# BRIEF
Write out the following records exactly, each one in full.

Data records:
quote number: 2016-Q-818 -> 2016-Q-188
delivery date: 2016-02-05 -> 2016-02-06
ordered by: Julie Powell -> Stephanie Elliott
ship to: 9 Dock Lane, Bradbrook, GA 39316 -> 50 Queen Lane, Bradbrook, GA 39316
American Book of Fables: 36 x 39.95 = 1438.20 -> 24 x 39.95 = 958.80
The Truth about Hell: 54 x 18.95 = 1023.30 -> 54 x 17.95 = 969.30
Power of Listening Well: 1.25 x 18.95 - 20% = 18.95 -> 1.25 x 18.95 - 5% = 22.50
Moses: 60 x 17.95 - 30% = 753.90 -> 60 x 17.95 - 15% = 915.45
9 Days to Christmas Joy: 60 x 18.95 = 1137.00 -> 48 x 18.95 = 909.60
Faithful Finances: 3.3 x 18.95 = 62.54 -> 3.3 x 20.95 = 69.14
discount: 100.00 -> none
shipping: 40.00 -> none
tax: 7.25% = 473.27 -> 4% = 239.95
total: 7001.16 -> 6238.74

# EXERCISE OUTPUT
quote number: 2016-Q-818 -> 2016-Q-188
delivery date: 2016-02-05 -> 2016-02-06
ordered by: Julie Powell -> Stephanie Elliott
ship to: 9 Dock Lane, Bradbrook, GA 39316 -> 50 Queen Lane, Bradbrook, GA 39316
American Book of Fables: 36 x 39.95 = 1438.20 -> 24 x 39.95 = 958.80
The Truth about Hell: 54 x 18.95 = 1023.30 -> 54 x 17.95 = 969.30
Power of Listening Well: 1.25 x 18.95 - 20% = 18.95 -> 1.25 x 18.95 - 5% = 22.50
Moses: 60 x 17.95 - 30% = 753.90 -> 60 x 17.95 - 15% = 915.45
9 Days to Christmas Joy: 60 x 18.95 = 1137.00 -> 48 x 18.95 = 909.60
Faithful Finances: 3.3 x 18.95 = 62.54 -> 3.3 x 20.95 = 69.14
discount: 100.00 -> none
shipping: 40.00 -> none
tax: 7.25% = 473.27 -> 4% = 239.95
total: 7001.16 -> 6238.74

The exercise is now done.